YOUR ASSIGNMENT
Would you show every line from the records that holds "left"?

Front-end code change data
-- -- --

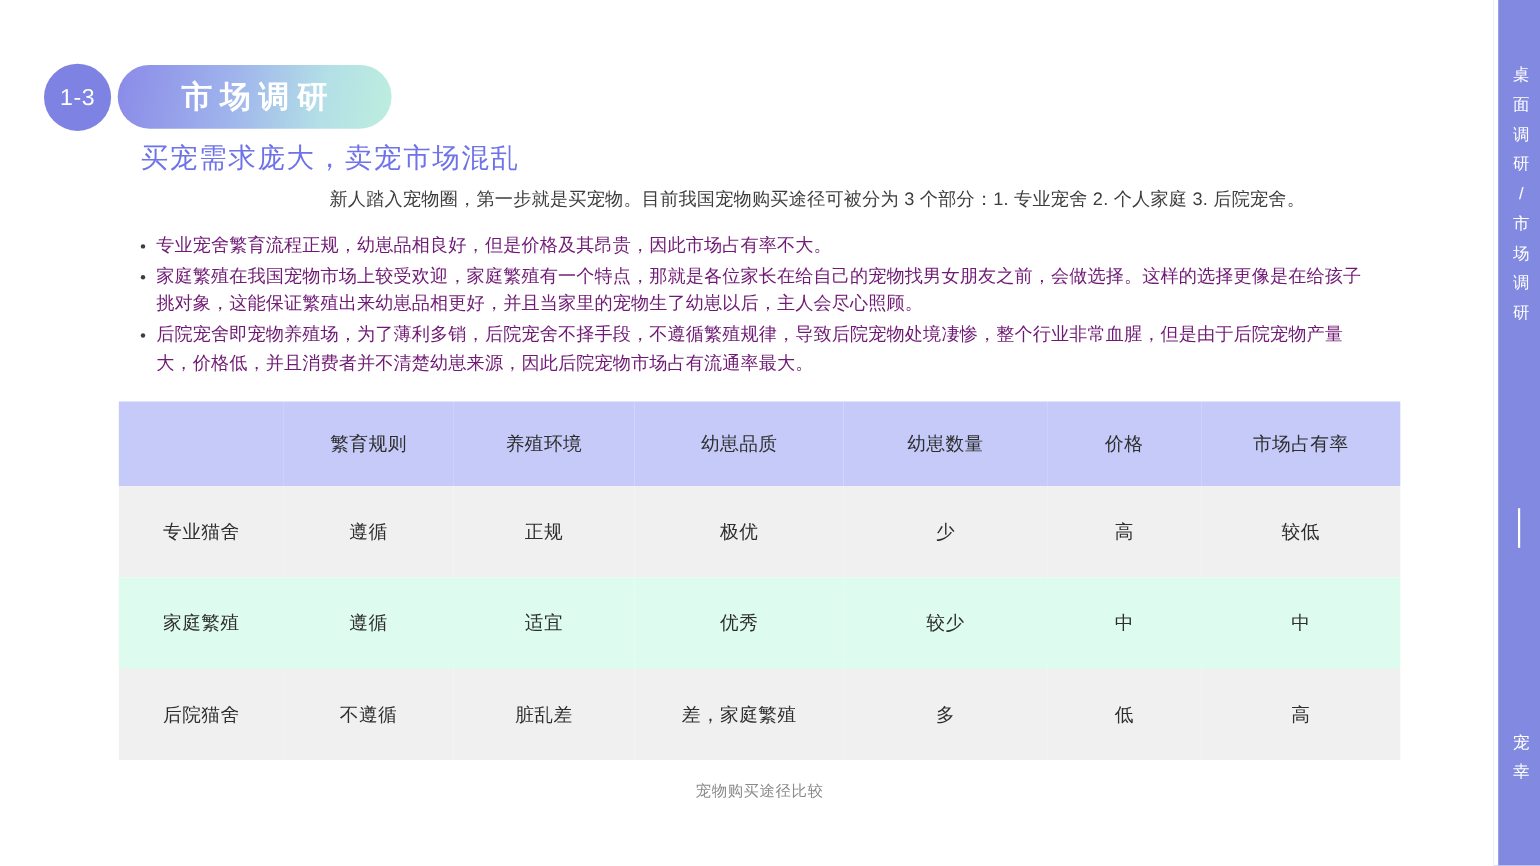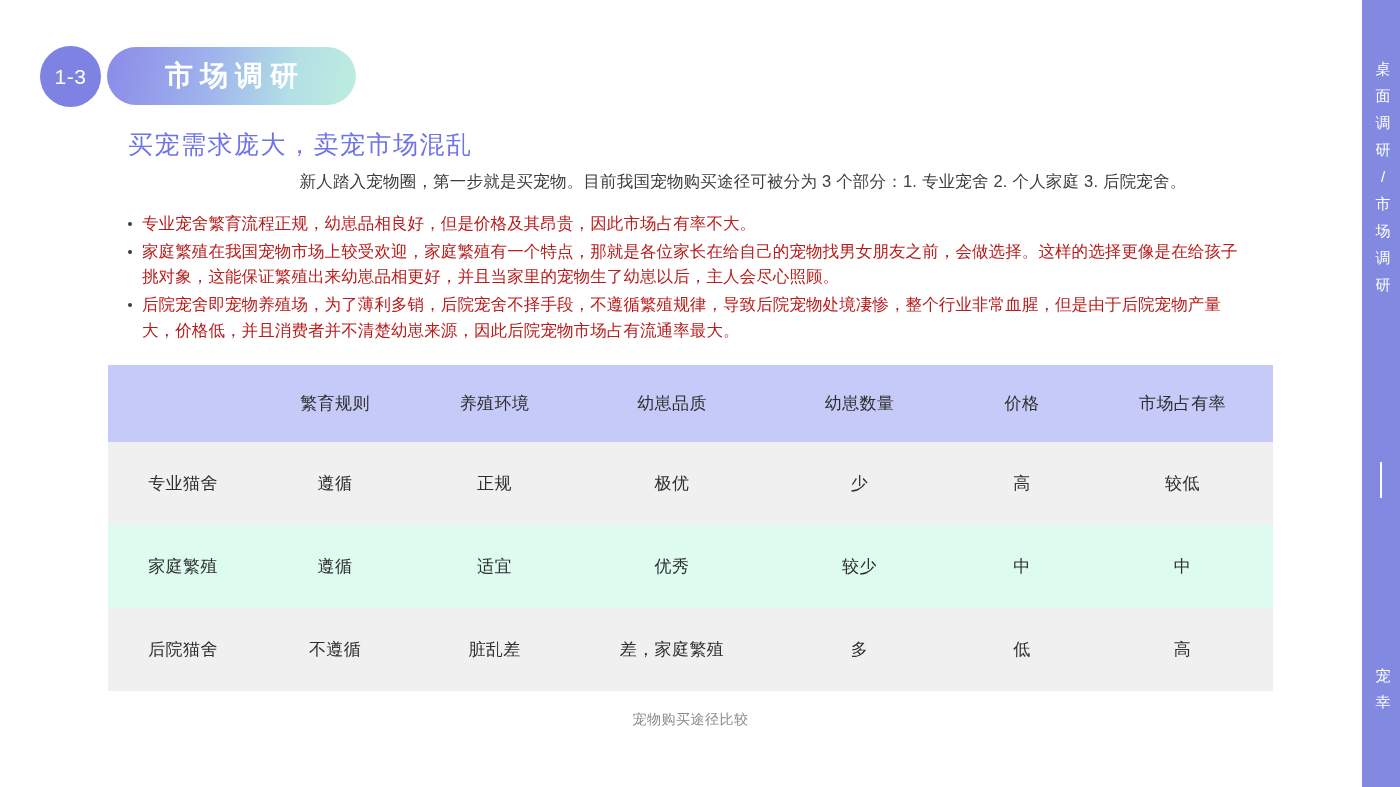--- a/index.html
+++ b/index.html
@@ -28,7 +28,7 @@
   
   .header {
     position: absolute;
-    left: 0; top: 4px;
+    left: 0; top: 16px;
     width: 1358px;
     height: 140px;
   }

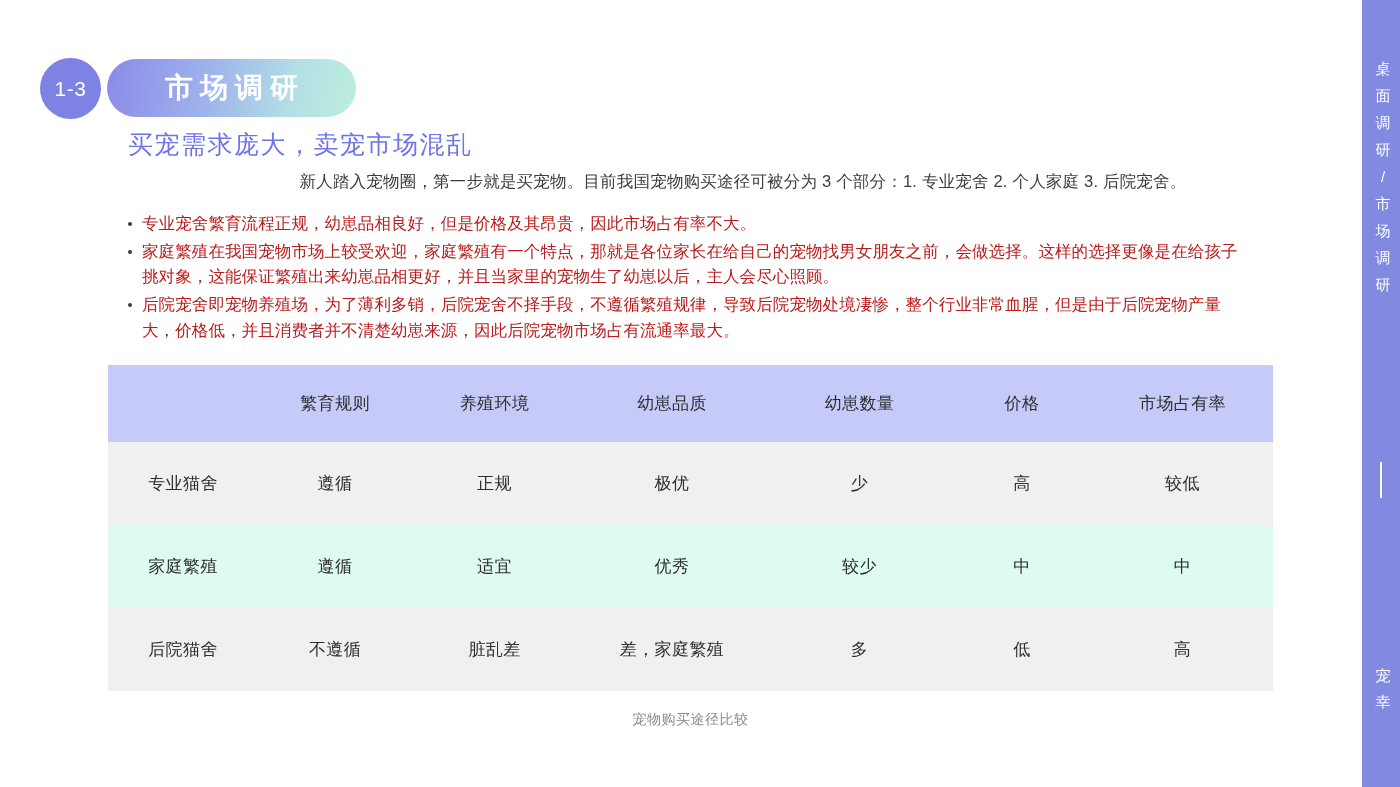--- a/index.html
+++ b/index.html
@@ -118,7 +118,7 @@
   .bullet {
     position: relative;
     padding-left: 14px;
-    color: #b91c1c;
+    color: #701a75;
     font-size: 16.5px;
     line-height: 1.55;
     letter-spacing: 0.1px;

-- -- --

RESULT
-    left: 0; top: 4px;
+    left: 0; top: 16px;
     padding-left: 14px;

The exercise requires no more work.